* [What needs to be done] Copy every record exactly, and keep the pictures out.

* [Records for this exercise]
******************************

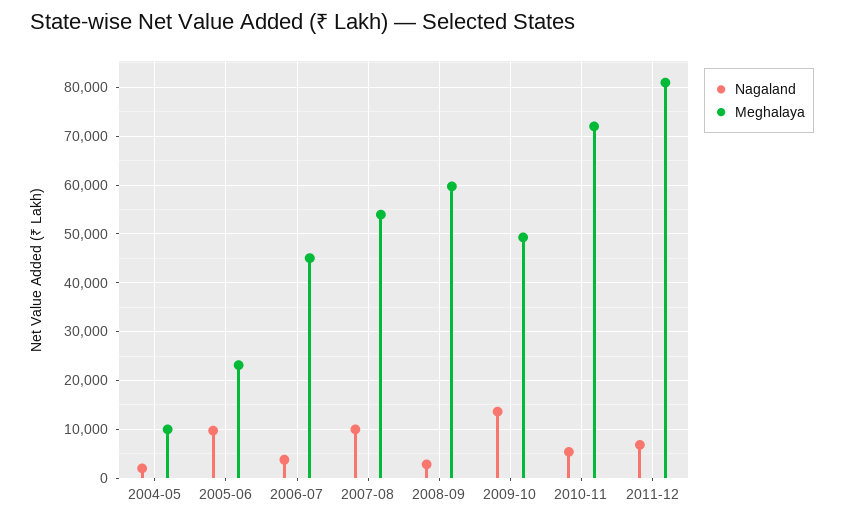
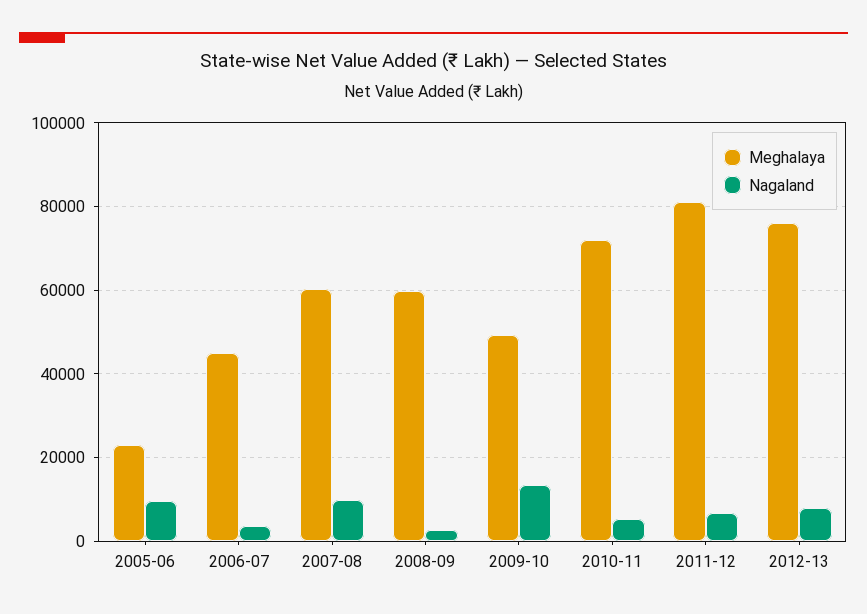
Nagaland, 2004-05: 2000 -> none
Meghalaya, 2004-05: 10000 -> none
Meghalaya, 2007-08: 54000 -> 60000
Meghalaya, 2012-13: none -> 76000
Nagaland, 2012-13: none -> 8000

******************************

* [Response to the exercise]
Nagaland, 2004-05: 2000 -> none
Meghalaya, 2004-05: 10000 -> none
Meghalaya, 2007-08: 54000 -> 60000
Meghalaya, 2012-13: none -> 76000
Nagaland, 2012-13: none -> 8000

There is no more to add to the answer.